In order to reduce voltage strain on the primary switching transistor, we will assign 30% of the time to transformer charging, and 60% to discharging. This allows to perform the discharge at half the voltage level, so the switching transistor will only see 450 V instead of 600 V. Also this reduces peak current on the secondary rectifier, while increasing requirements for primary current handling and secondary voltage handling, both of which are not a problem in our supposed situation. The 10% of time remaining is there to account for time lost during switching, dead time of the controller, etc. At 100 kHz, our charge time will be 3 µs, and the discharge time will be 6 µs. A look into the ferrite's data table lets us know that at 100 kHz, maximum single-sided flux density should be limited to 0.1 T. Applying formulas 2 and 1, we quickly end up with the following:

300 V × 3 us ÷ 0.1 T ÷ 0.0002m2 = 45 turns

So, 45 turns will load up this core to 0.1 T in 3 µs, when applying 300 V. Nice and easy. On the secondary side we need 13.8 V, plus about 1 V for diode drop, giving about 15 V. We can use the same formula again, inserting the different values for voltage and time:

15 V × 6 µs ÷ 0.1 T ÷ 0.00002m2 = 4.5 turns

Did you like this? The turns ratio is 10:1, while the voltage ratio is 20:1, because the time ratio is 1:2!

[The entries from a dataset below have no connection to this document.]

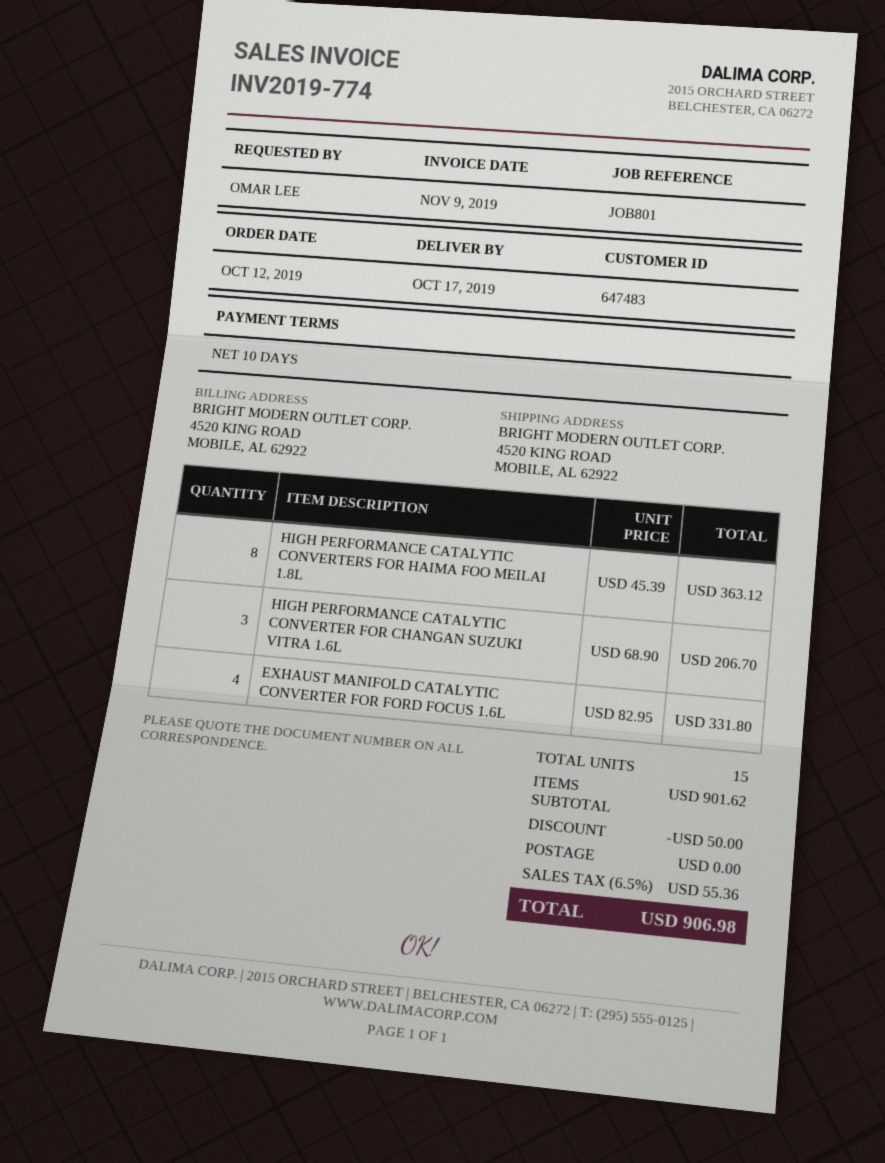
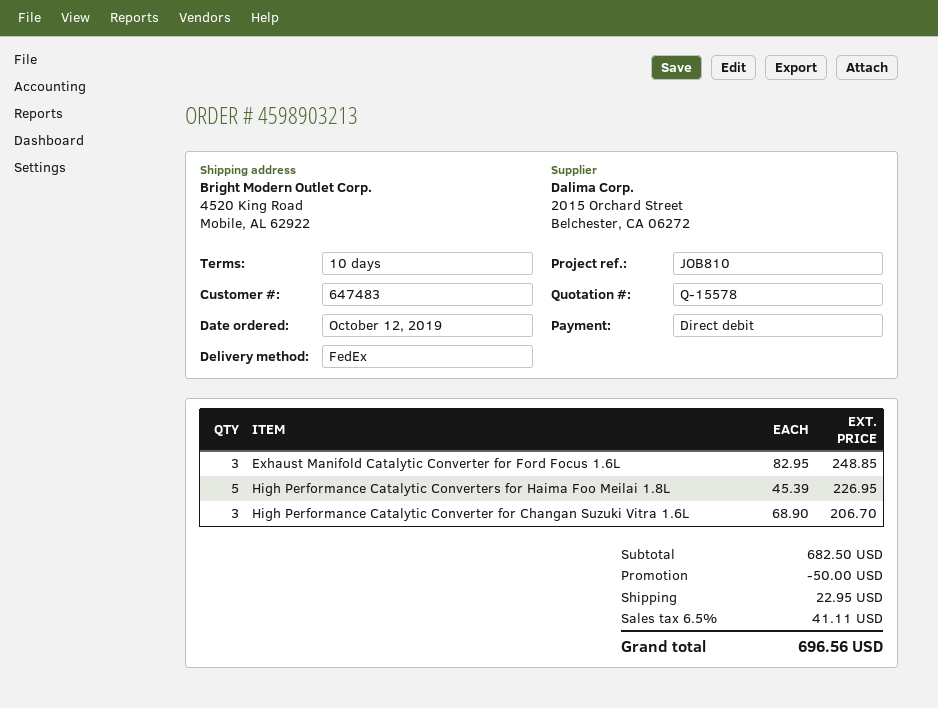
reference: JOB801 -> JOB810
HIGH PERFORMANCE CATALYTIC CONVERTERS FOR HAIMA FOO MEILAI 1.8L: 8 x 45.39 = 363.12 -> 5 x 45.39 = 226.95
EXHAUST MANIFOLD CATALYTIC CONVERTER FOR FORD FOCUS 1.6L: 4 x 82.95 = 331.80 -> 3 x 82.95 = 248.85
subtotal: 901.62 -> 682.50
shipping: 0.00 -> 22.95
tax: 6.5% = 55.36 -> 6.5% = 41.11
total: 906.98 -> 696.56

Source: https://ludens.cl/Electron/Magnet.html

Does the 3 µs correspond to the rise time of the PD across the primary and does 6 µs correspond to the drop time of the PD across the primary or is it the time that must be "dead" where the primary has no current and so the magnetic flux contributed by the primary is currently zero for at least 6 us while the secondary is taking the magnetic flux that was stored and the dead time is any time where the PD is constant, either constant high or constant off? I do not understand how this rise time and drop time is controlled, is it purely a feature of the switching transistor or is it the fact of just using the time in the calculation means the number of turns selected forces that to be the charge and discharge times and as long as the times used fall with in the Frequency it would be clocked at we are good to go or something else?

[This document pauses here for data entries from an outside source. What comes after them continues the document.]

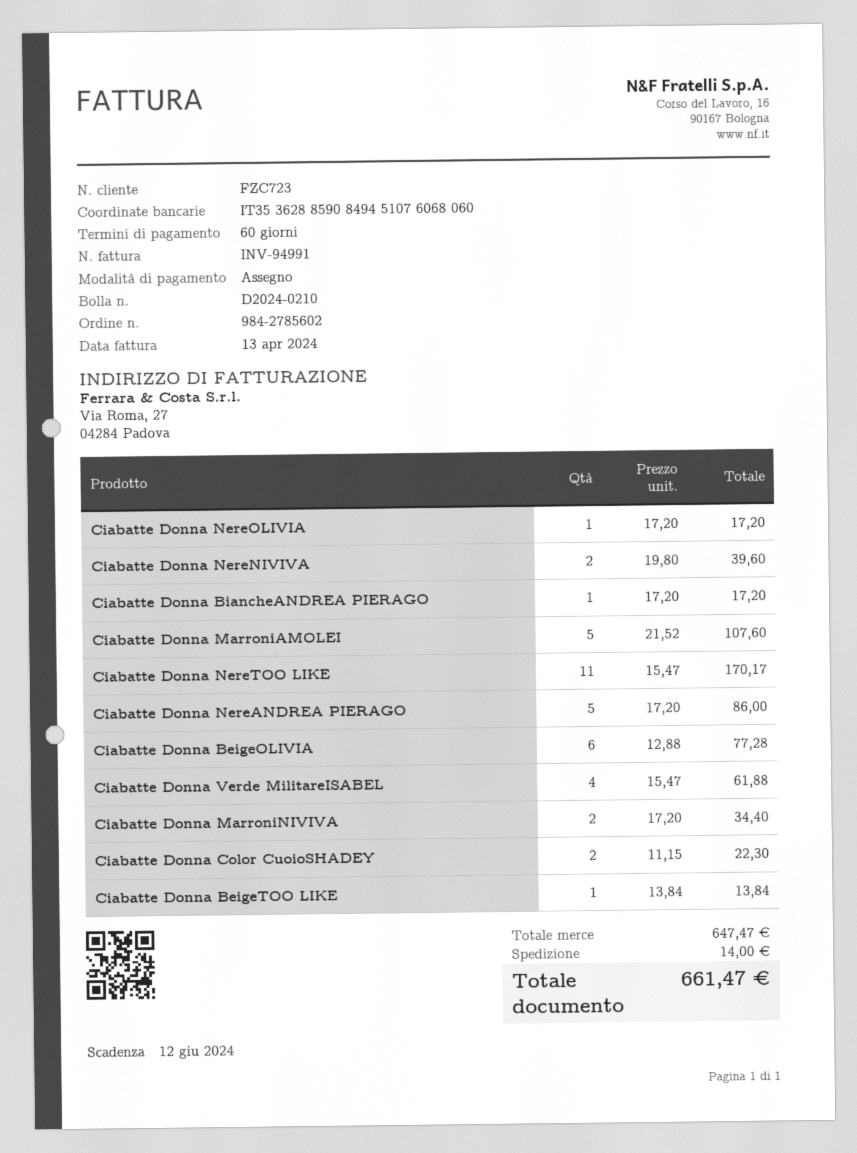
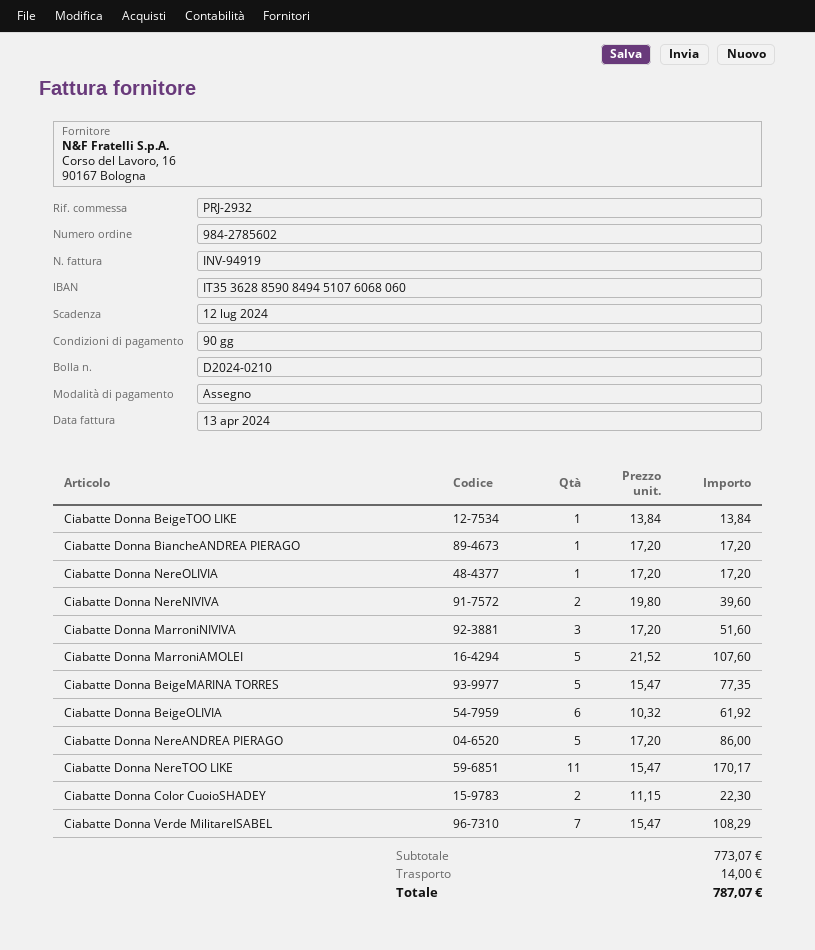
invoice number: INV-94991 -> INV-94919
payment terms: 60 days -> 90 days
due date: 2024-06-12 -> 2024-07-12
Ciabatte Donna BeigeOLIVIA: 6 x 12.88 = 77.28 -> 6 x 10.32 = 61.92
Ciabatte Donna Verde MilitareISABEL: 4 x 15.47 = 61.88 -> 7 x 15.47 = 108.29
Ciabatte Donna MarroniNIVIVA: 2 x 17.20 = 34.40 -> 3 x 17.20 = 51.60
Ciabatte Donna BeigeMARINA TORRES: none -> 5 x 15.47 = 77.35
subtotal: 647.47 -> 773.07
total: 661.47 -> 787.07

How do I extended this concept when it is a full H bridge type topology? I understand I would have a division by 4 but if I state I want a 3 µs charge time and 6 µs discharge time can I still control it like this with a full H bridge, is the rise time in this situation the time to go from complete magnetization in one direction all the way to complete magnetization in the other direction and the discharge is the complete swing starting from the other side over the 6 µs or is the 6 µs the time their must be no magnetic flux from the primary side, so no current flow through primary for 6 µs before the signal continues on the rest of the way to recharging the magnetic flux in the opposite direction to where it came from? I would like to take advantage of the situation where the voltage change is higher than the turns ratio or does this only work with a flyback topology and only step down?

I hope that makes sense.

Thanks in advance.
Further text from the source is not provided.